◆ **EXERCISE REQUIREMENTS**
Count the lines in the material below that contain the word "names" and give the number alone.

◆ **PROVIDED INFORMATION**
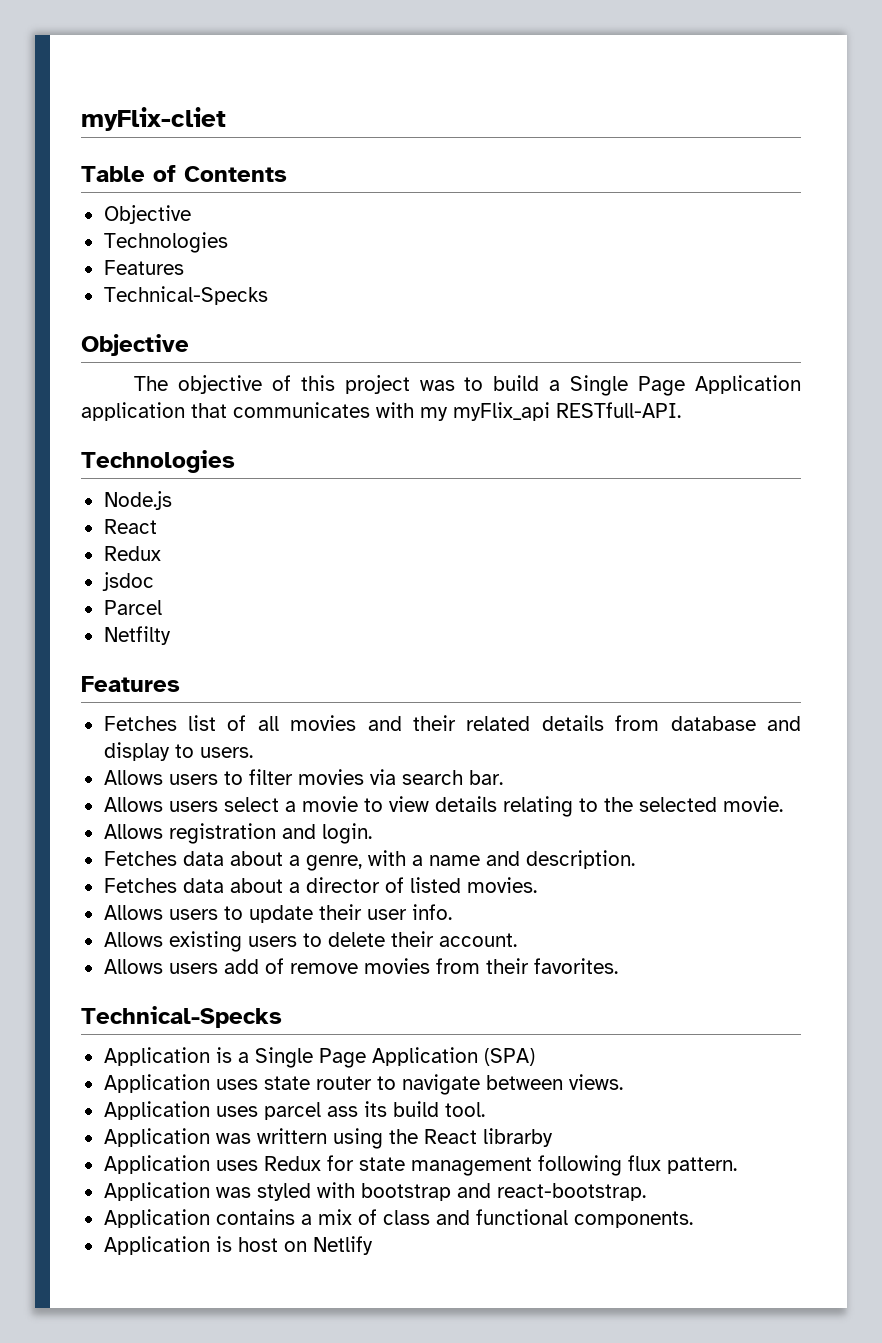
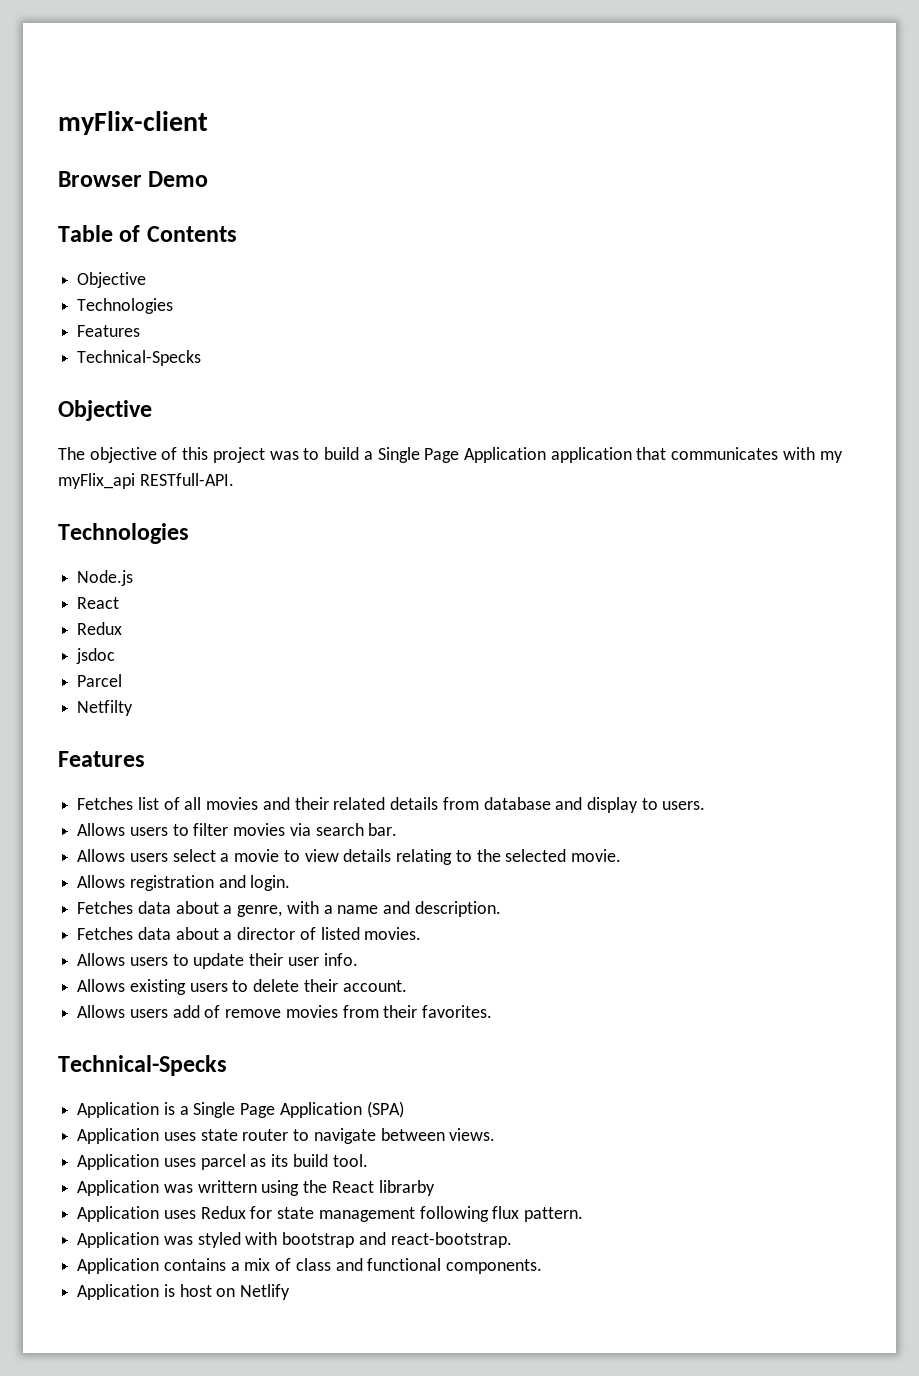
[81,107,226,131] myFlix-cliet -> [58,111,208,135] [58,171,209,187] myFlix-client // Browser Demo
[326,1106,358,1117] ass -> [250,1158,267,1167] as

---

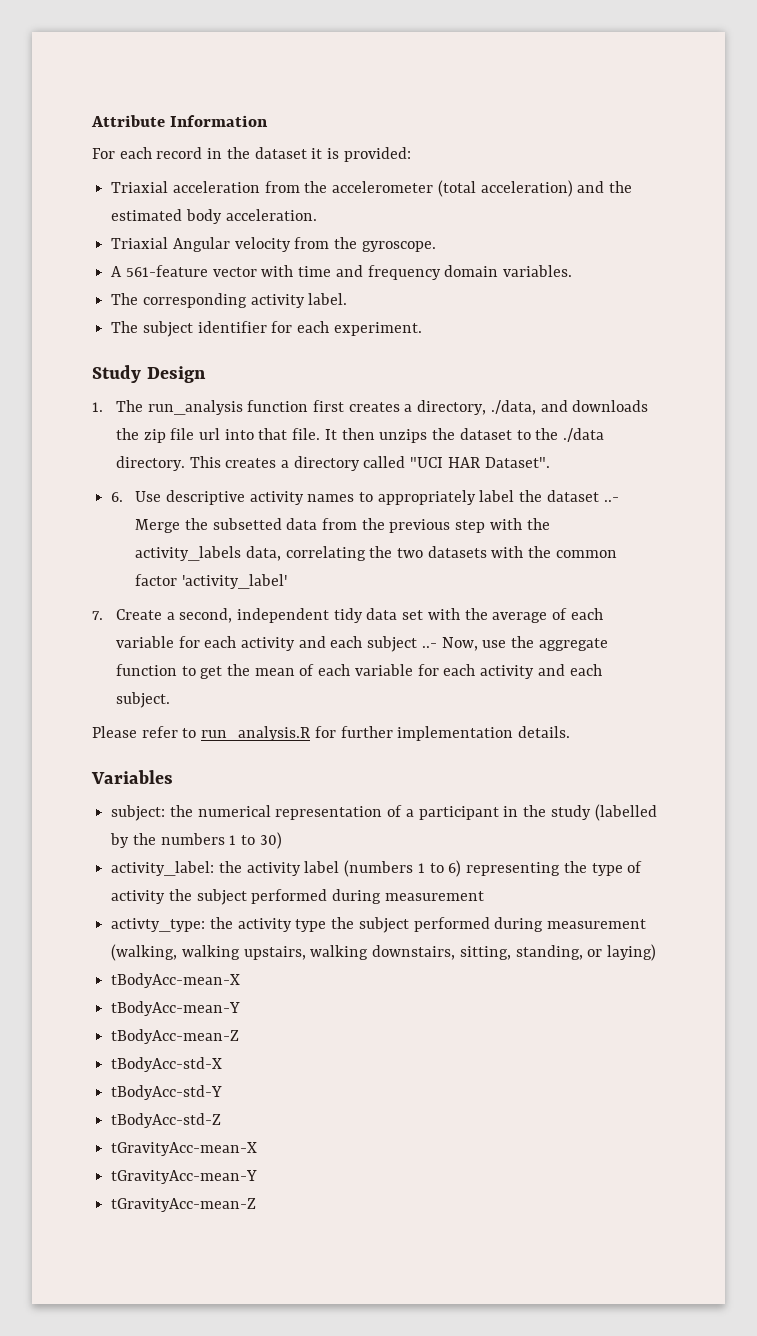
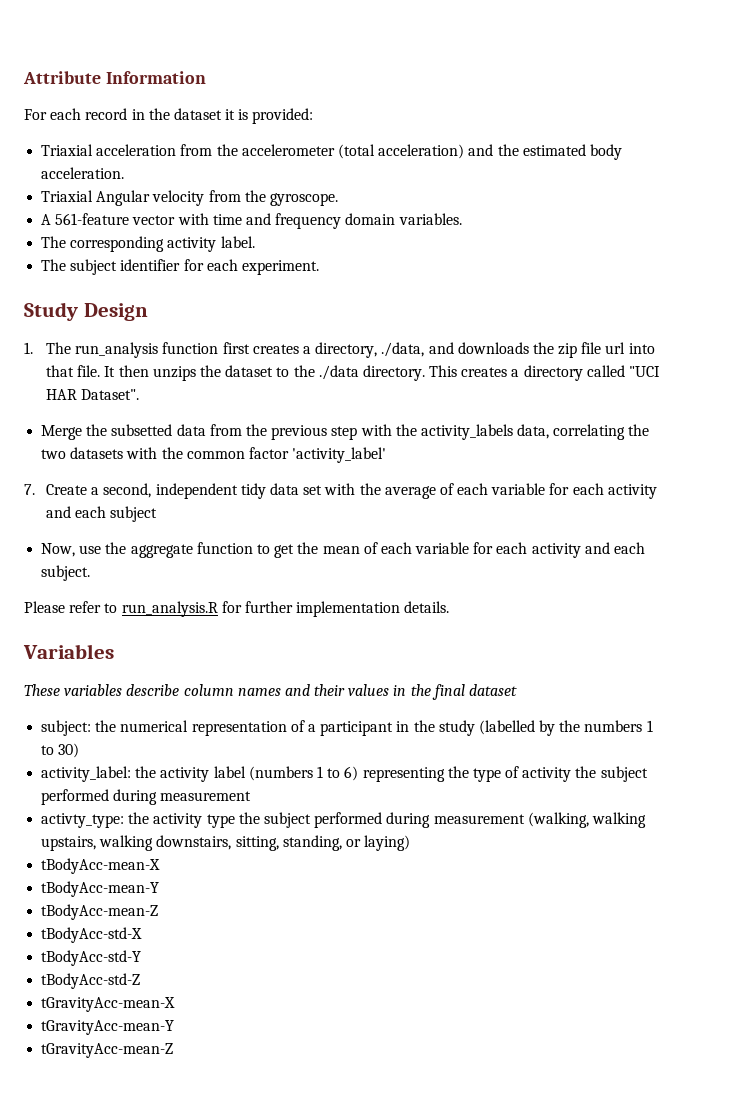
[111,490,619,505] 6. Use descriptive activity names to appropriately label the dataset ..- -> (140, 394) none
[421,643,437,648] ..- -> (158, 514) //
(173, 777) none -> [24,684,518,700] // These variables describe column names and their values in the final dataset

* * *

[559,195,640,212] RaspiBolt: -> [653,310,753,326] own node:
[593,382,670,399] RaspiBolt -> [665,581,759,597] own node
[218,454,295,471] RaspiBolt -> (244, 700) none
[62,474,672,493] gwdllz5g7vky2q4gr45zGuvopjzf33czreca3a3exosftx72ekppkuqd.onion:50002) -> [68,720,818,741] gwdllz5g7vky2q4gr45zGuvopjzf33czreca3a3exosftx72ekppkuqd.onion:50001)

◆ **EXERCISE RESULT**
2